**AVAILABLE DATA**
•••••
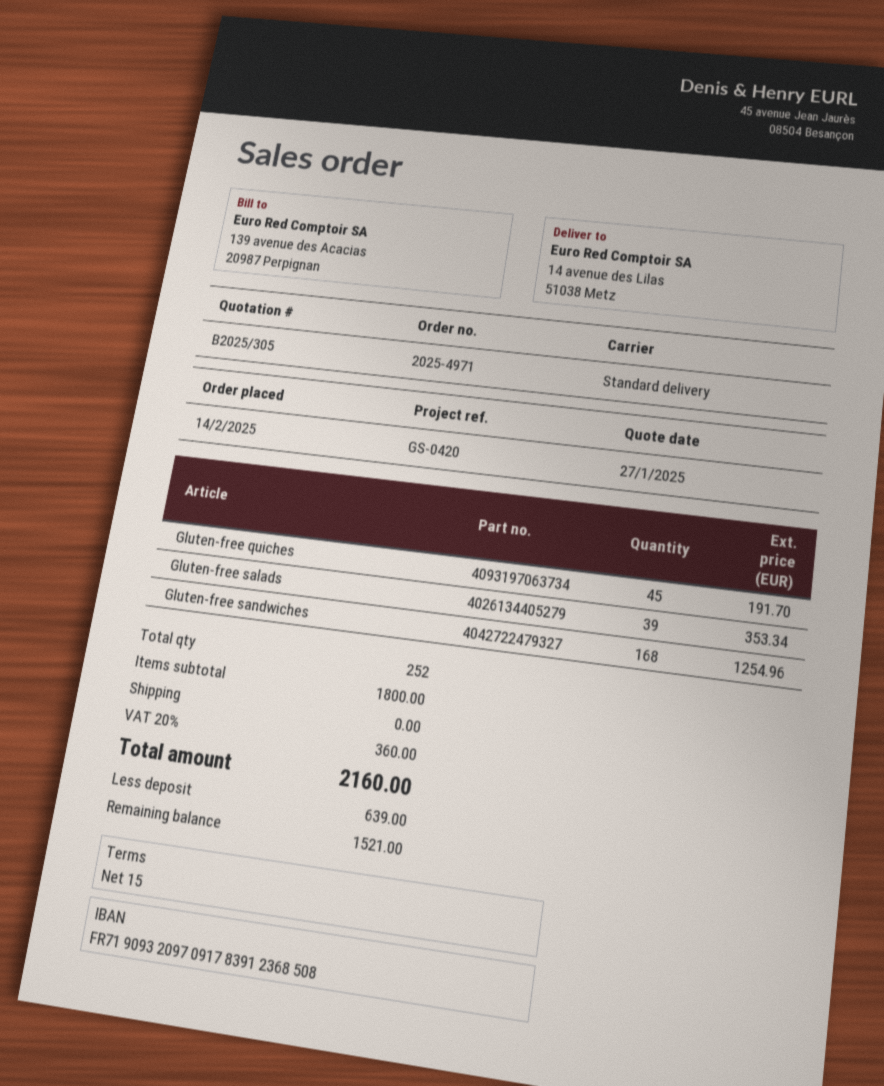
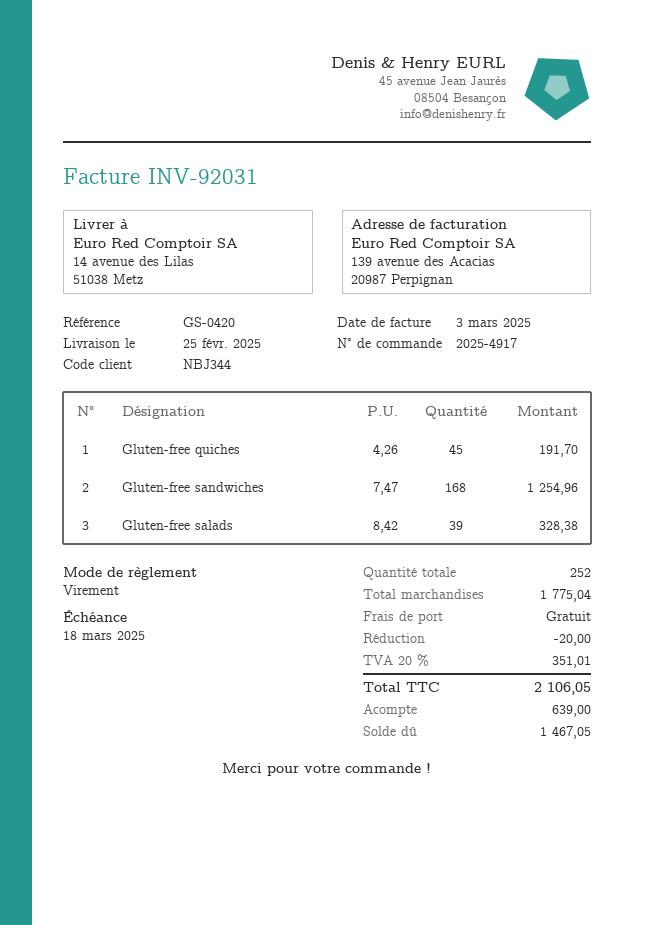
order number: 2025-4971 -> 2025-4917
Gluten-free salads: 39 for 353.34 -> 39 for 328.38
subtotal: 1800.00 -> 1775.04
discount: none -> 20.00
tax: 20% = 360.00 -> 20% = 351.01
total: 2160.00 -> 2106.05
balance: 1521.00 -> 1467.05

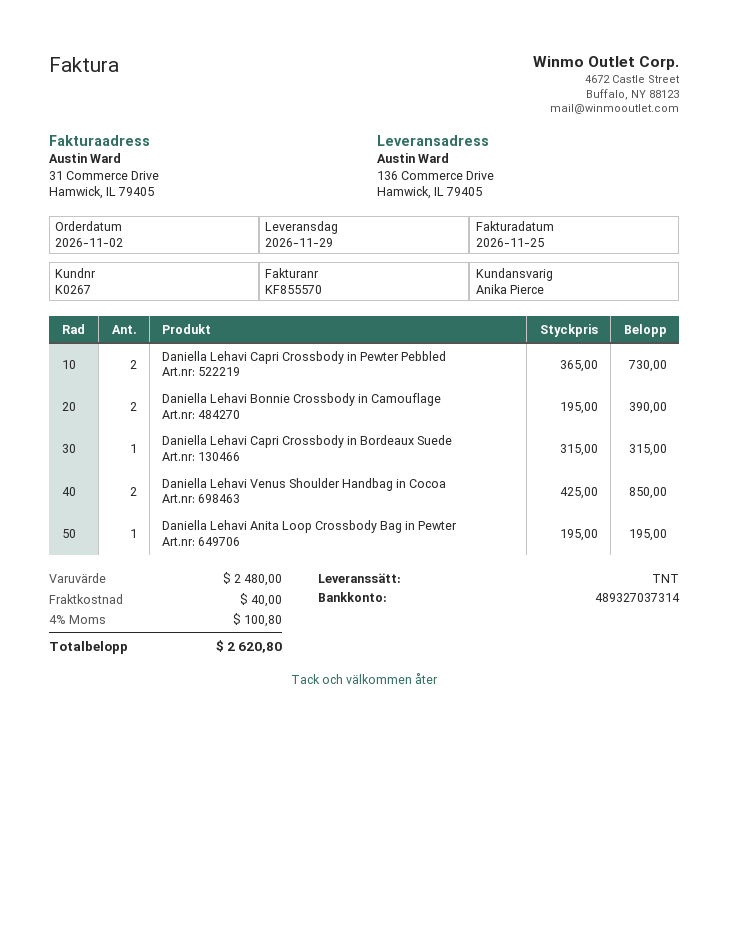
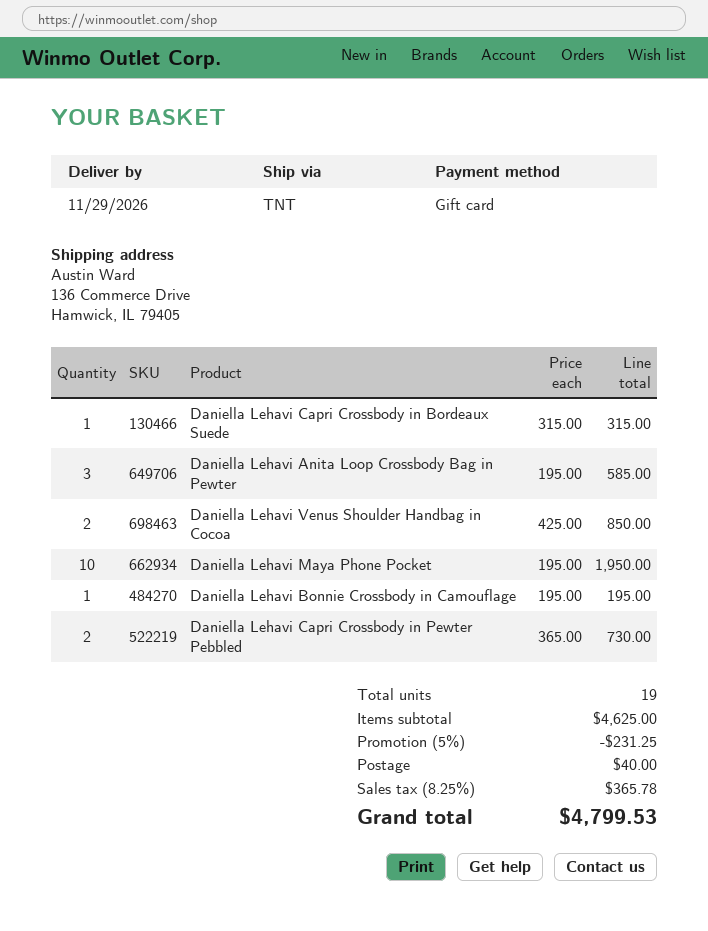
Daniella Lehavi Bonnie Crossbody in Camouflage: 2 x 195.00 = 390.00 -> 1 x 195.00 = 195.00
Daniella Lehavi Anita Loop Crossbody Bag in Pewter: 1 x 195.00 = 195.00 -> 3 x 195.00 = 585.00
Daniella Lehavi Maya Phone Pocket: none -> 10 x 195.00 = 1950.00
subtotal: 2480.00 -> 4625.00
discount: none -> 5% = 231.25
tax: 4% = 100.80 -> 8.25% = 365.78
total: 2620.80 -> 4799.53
•••••
Go through the material above and report each line containing "subtotal".

**EXPECTED ANSWER**
subtotal: 1800.00 -> 1775.04
subtotal: 2480.00 -> 4625.00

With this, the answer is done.